→ TASK BRIEF
Pictures are to be omitted; everything else in the data must be transcribed exactly.

BEGIN RECORDS SHOWN

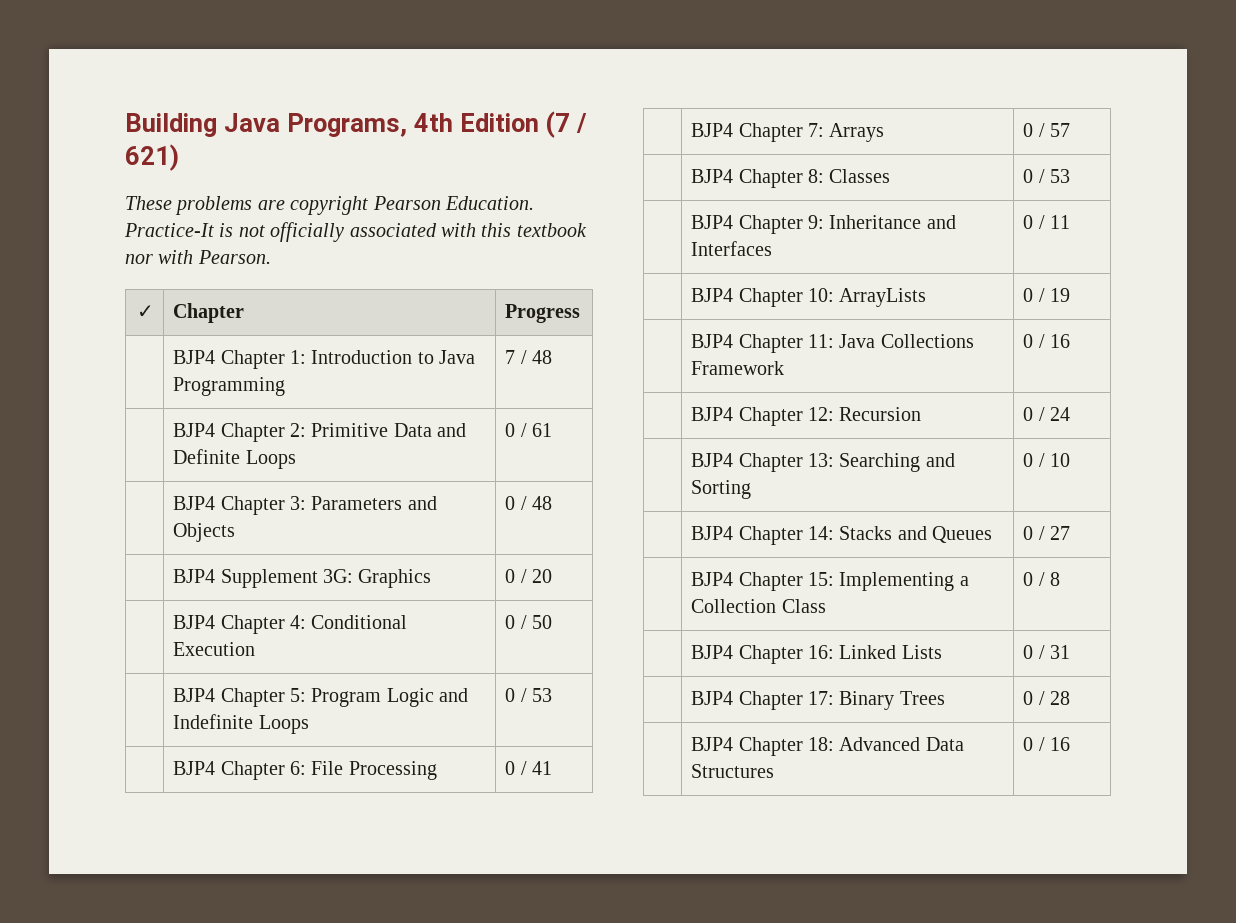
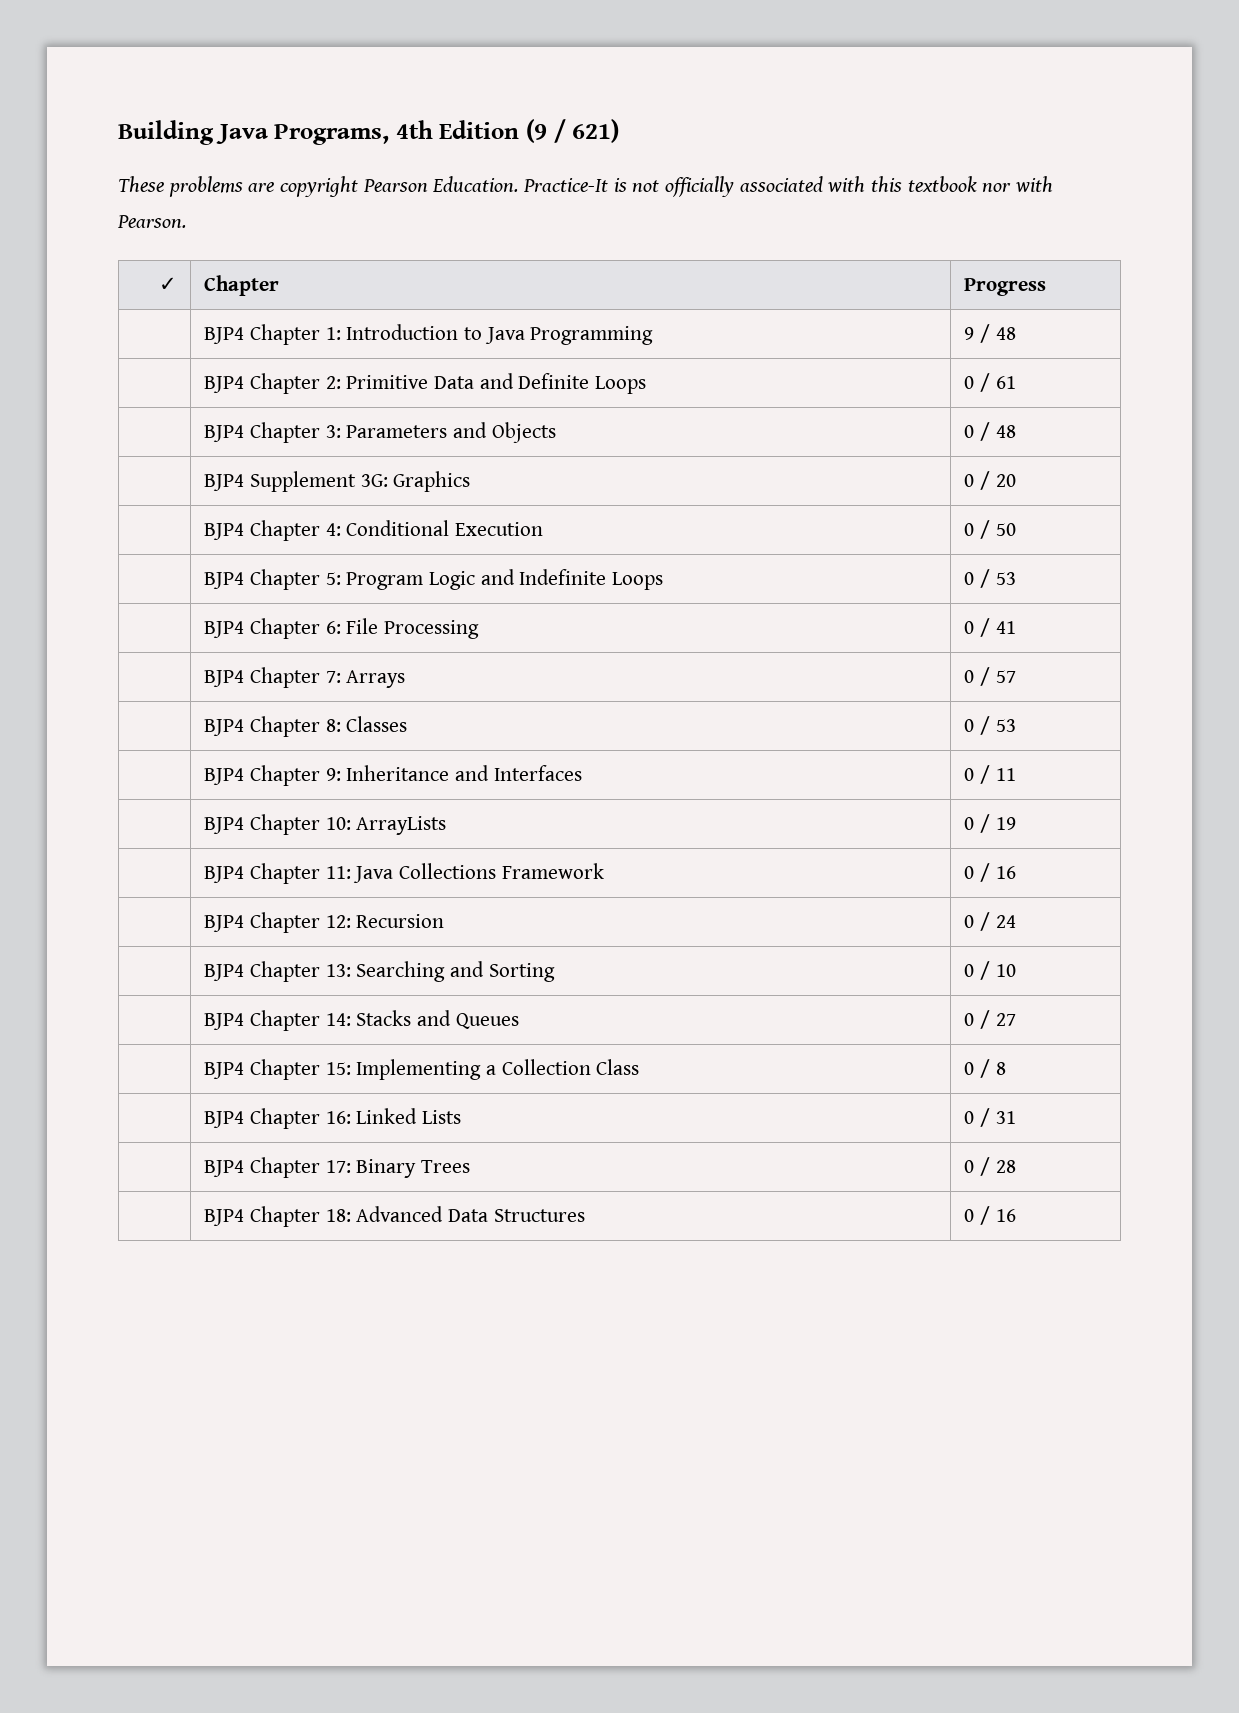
- Building Java Programs, 4th Edition (7 / 621)
+ Building Java Programs, 4th Edition (9 / 621)
- | BJP4 Chapter 1: Introduction to Java Programming | 7 / 48
+ | BJP4 Chapter 1: Introduction to Java Programming | 9 / 48

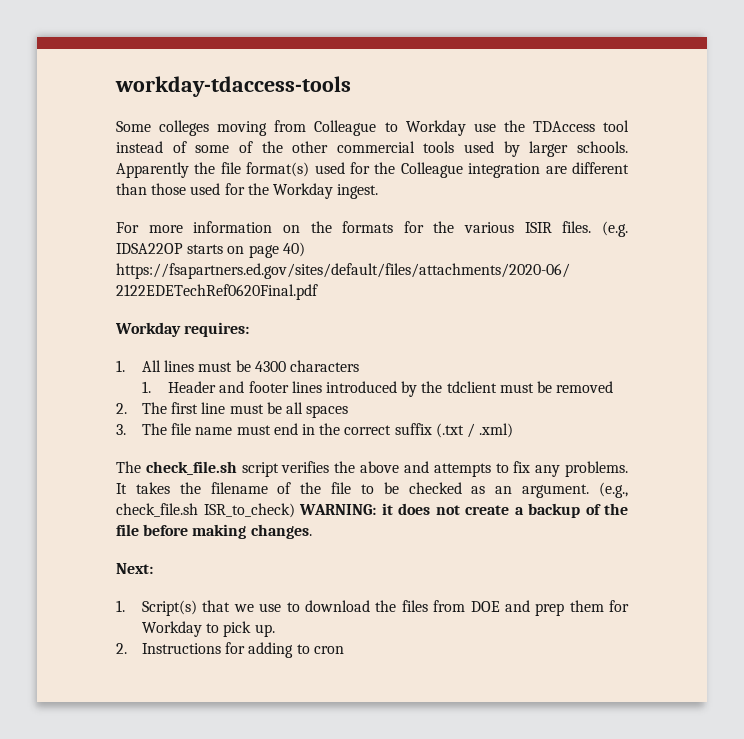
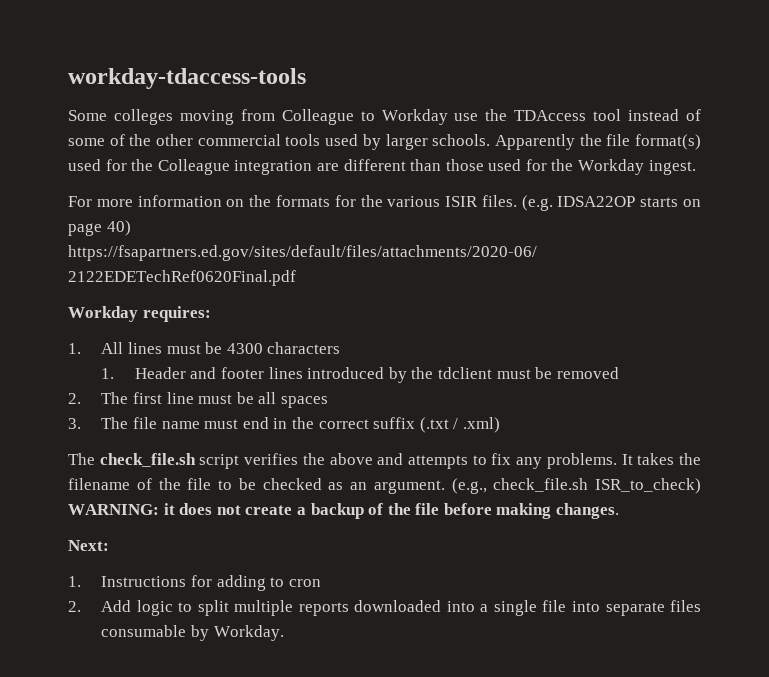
- 1. Script(s) that we use to download the files from DOE and prep them for Workday to pick up.
- 2. Instructions for adding to cron
+ 1. Instructions for adding to cron
+ 2. Add logic to split multiple reports downloaded into a single file into separate files consumable by Workday.

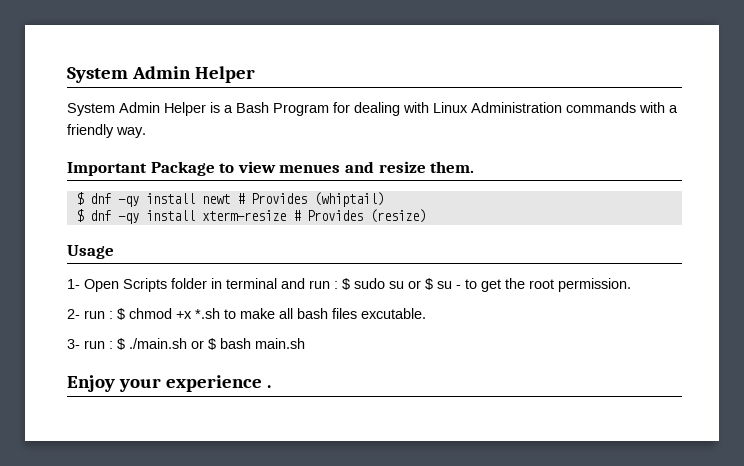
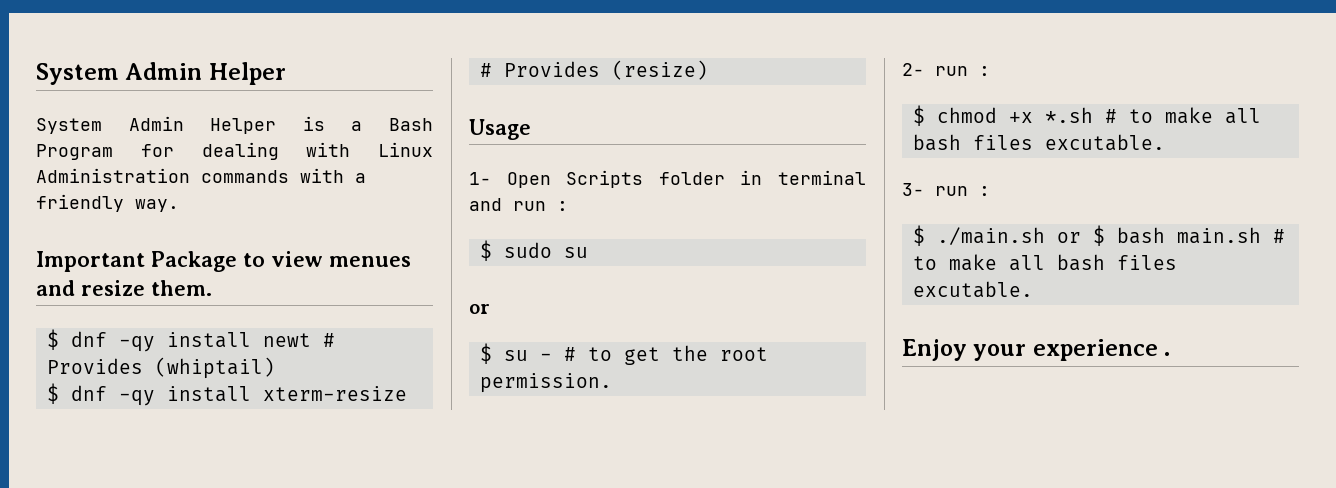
- 1- Open Scripts folder in terminal and run : $ sudo su or $ su - to get the root permission.
+ 1- Open Scripts folder in terminal and run :
+ $ sudo su
+ or
+ $ su - # to get the root permission.
- 2- run : $ chmod +x *.sh to make all bash files excutable.
+ 2- run :
+ $ chmod +x *.sh # to make all bash files excutable.
- 3- run : $ ./main.sh or $ bash main.sh
+ 3- run :
+ $ ./main.sh or $ bash main.sh # to make all bash files excutable.

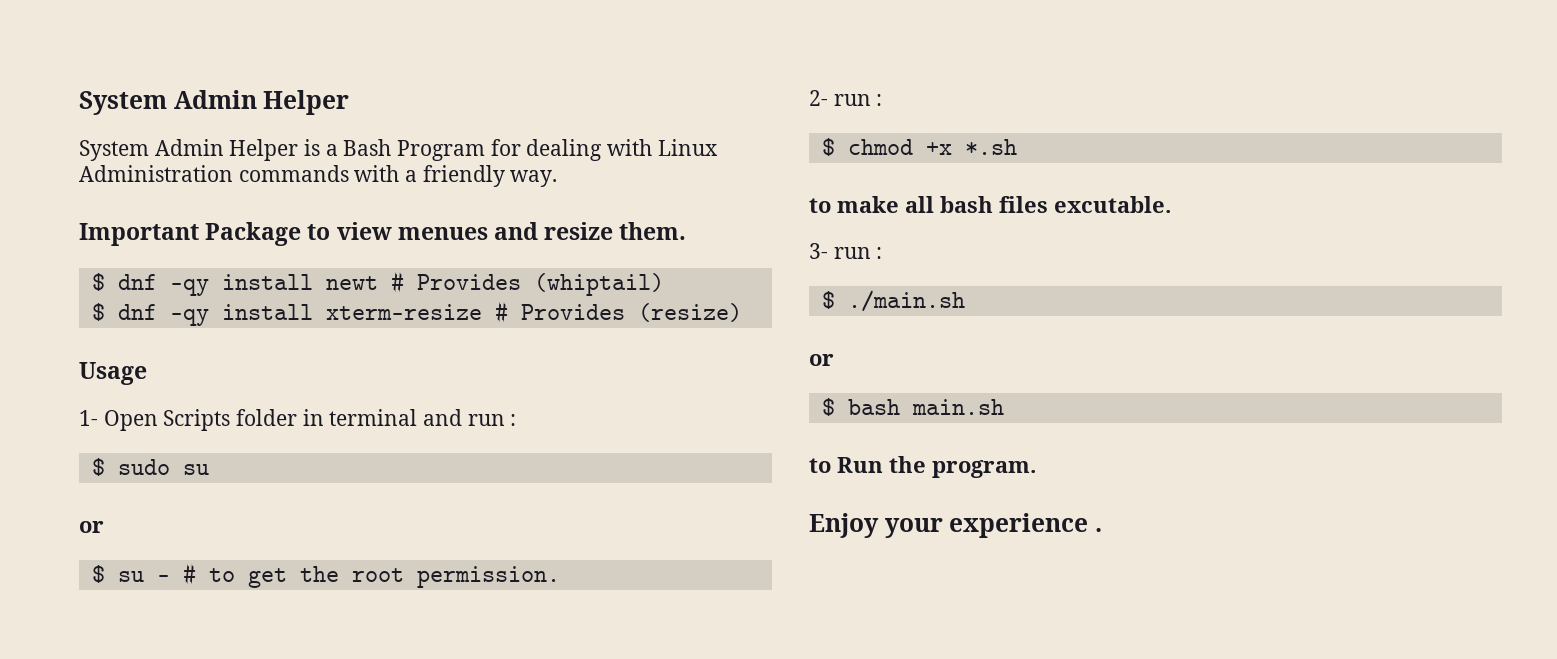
- $ chmod +x *.sh # to make all bash files excutable.
+ $ chmod +x *.sh
+ to make all bash files excutable.
- $ ./main.sh or $ bash main.sh # to make all bash files excutable.
+ $ ./main.sh
+ or
+ $ bash main.sh
+ to Run the program.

END RECORDS SHOWN

→ SOLUTION BELOW
- Building Java Programs, 4th Edition (7 / 621)
+ Building Java Programs, 4th Edition (9 / 621)
- | BJP4 Chapter 1: Introduction to Java Programming | 7 / 48
+ | BJP4 Chapter 1: Introduction to Java Programming | 9 / 48

- 1. Script(s) that we use to download the files from DOE and prep them for Workday to pick up.
- 2. Instructions for adding to cron
+ 1. Instructions for adding to cron
+ 2. Add logic to split multiple reports downloaded into a single file into separate files consumable by Workday.

- 1- Open Scripts folder in terminal and run : $ sudo su or $ su - to get the root permission.
+ 1- Open Scripts folder in terminal and run :
+ $ sudo su
+ or
+ $ su - # to get the root permission.
- 2- run : $ chmod +x *.sh to make all bash files excutable.
+ 2- run :
+ $ chmod +x *.sh # to make all bash files excutable.
- 3- run : $ ./main.sh or $ bash main.sh
+ 3- run :
+ $ ./main.sh or $ bash main.sh # to make all bash files excutable.

- $ chmod +x *.sh # to make all bash files excutable.
+ $ chmod +x *.sh
+ to make all bash files excutable.
- $ ./main.sh or $ bash main.sh # to make all bash files excutable.
+ $ ./main.sh
+ or
+ $ bash main.sh
+ to Run the program.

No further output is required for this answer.